- **TASK DATA**:
------------------------------------
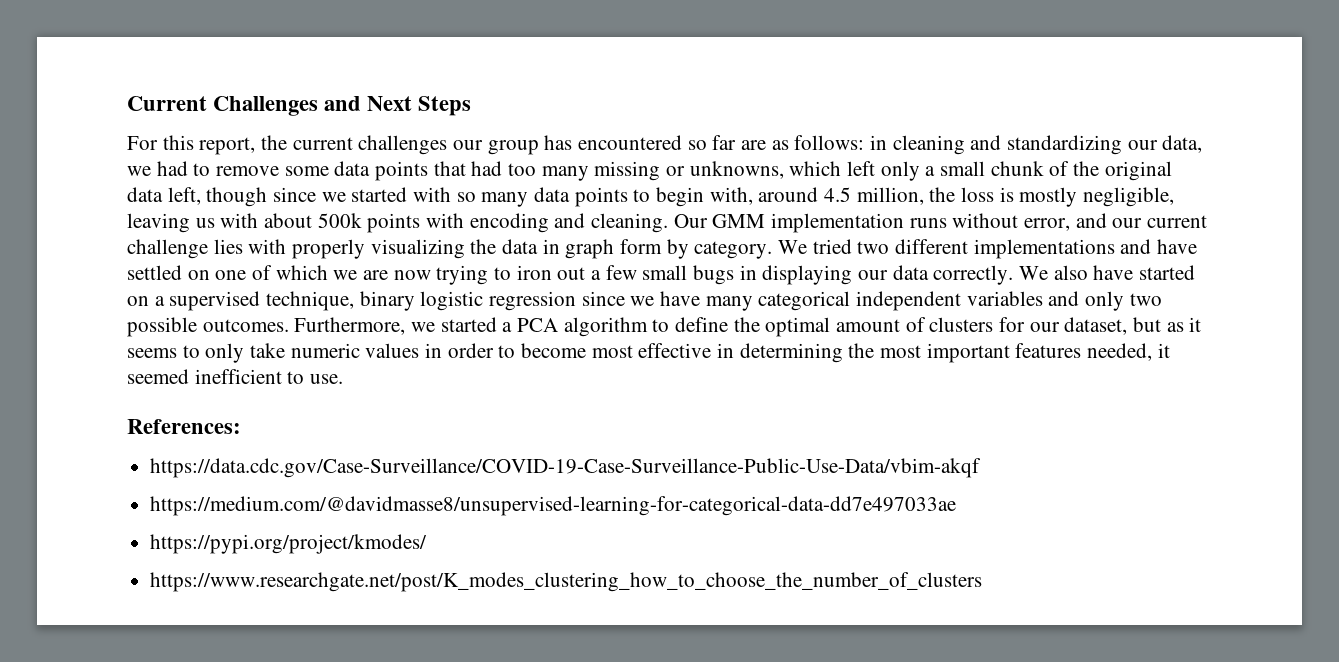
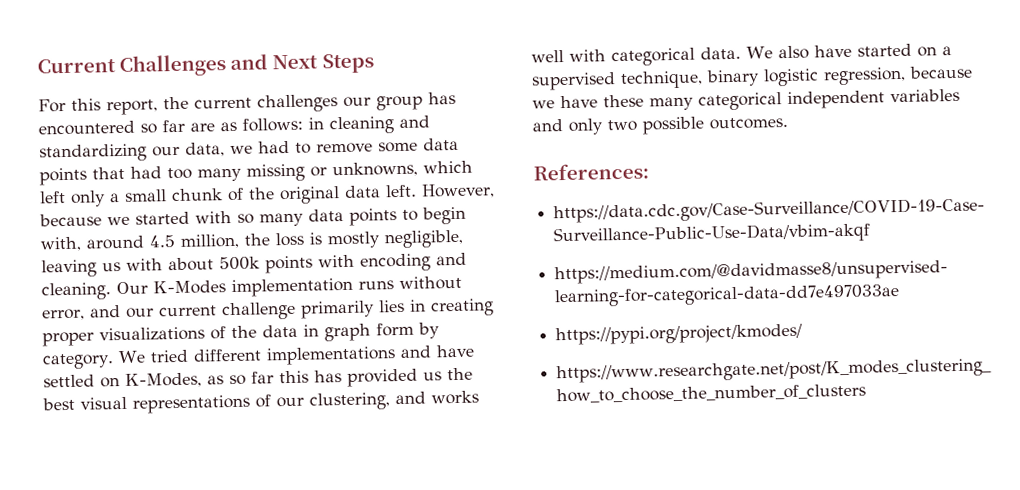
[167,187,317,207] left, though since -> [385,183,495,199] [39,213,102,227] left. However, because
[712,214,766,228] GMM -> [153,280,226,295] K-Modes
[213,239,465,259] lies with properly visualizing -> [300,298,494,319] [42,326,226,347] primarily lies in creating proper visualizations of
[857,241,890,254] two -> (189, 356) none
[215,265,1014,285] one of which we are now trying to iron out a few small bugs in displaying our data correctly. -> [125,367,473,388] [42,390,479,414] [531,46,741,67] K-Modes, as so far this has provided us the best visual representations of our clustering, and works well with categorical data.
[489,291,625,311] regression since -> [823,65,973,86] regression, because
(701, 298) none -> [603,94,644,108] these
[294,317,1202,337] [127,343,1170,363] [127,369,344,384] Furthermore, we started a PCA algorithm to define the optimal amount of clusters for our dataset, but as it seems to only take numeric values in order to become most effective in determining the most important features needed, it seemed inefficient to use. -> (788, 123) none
------------------------------------
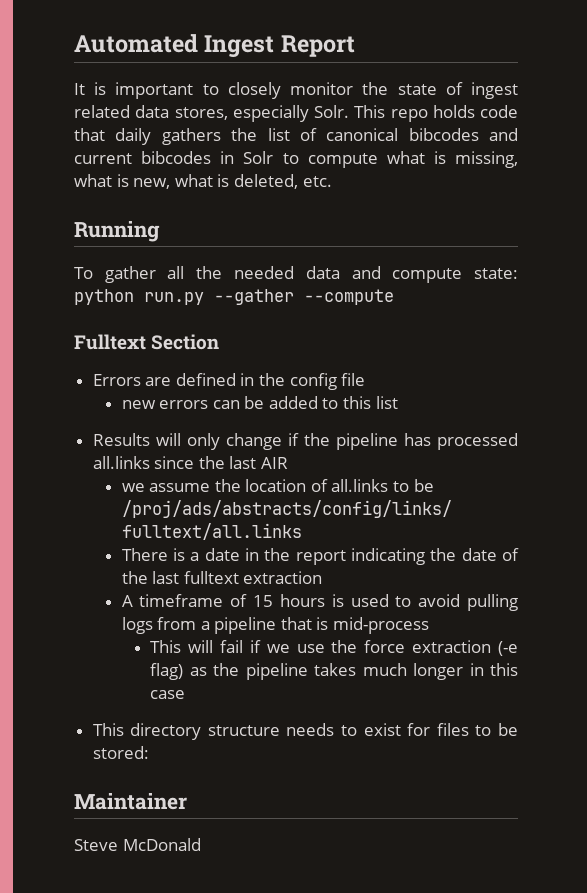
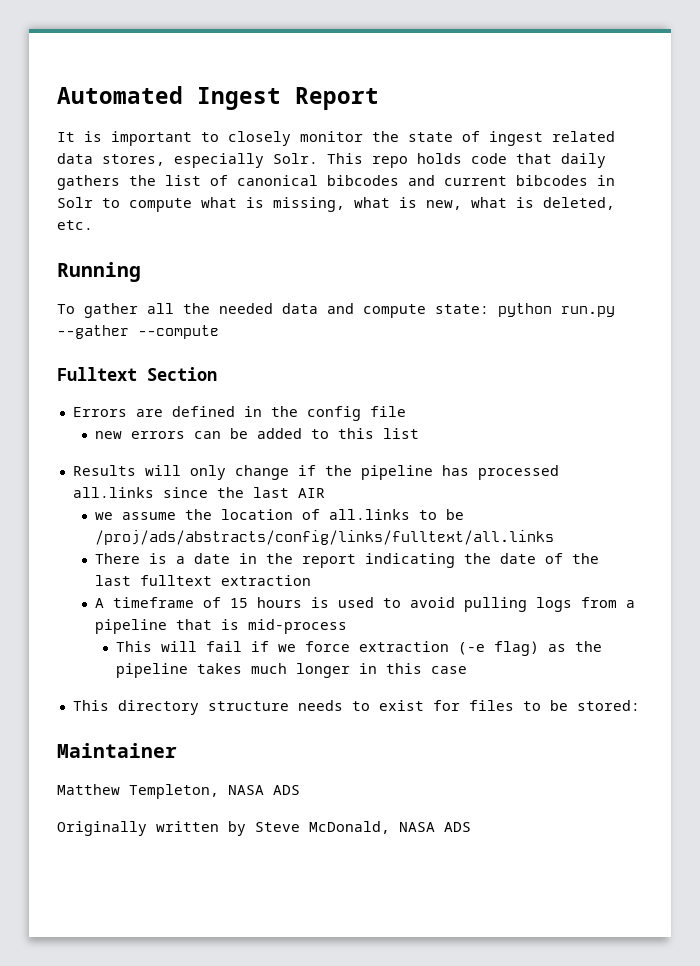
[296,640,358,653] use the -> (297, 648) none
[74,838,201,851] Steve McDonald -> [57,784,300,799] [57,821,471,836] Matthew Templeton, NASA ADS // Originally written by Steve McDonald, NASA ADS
------------------------------------
- **TASK**: From the records above, transcribe without alteration every line from the one with "[213,239,465,259] lies with" to the one with "[294,317,1202,337] [127,343,1170,363] [127,369,344,384]", inclusive.

- **REPLY TO THE EXERCISE**:
[213,239,465,259] lies with properly visualizing -> [300,298,494,319] [42,326,226,347] primarily lies in creating proper visualizations of
[857,241,890,254] two -> (189, 356) none
[215,265,1014,285] one of which we are now trying to iron out a few small bugs in displaying our data correctly. -> [125,367,473,388] [42,390,479,414] [531,46,741,67] K-Modes, as so far this has provided us the best visual representations of our clustering, and works well with categorical data.
[489,291,625,311] regression since -> [823,65,973,86] regression, because
(701, 298) none -> [603,94,644,108] these
[294,317,1202,337] [127,343,1170,363] [127,369,344,384] Furthermore, we started a PCA algorithm to define the optimal amount of clusters for our dataset, but as it seems to only take numeric values in order to become most effective in determining the most important features needed, it seemed inefficient to use. -> (788, 123) none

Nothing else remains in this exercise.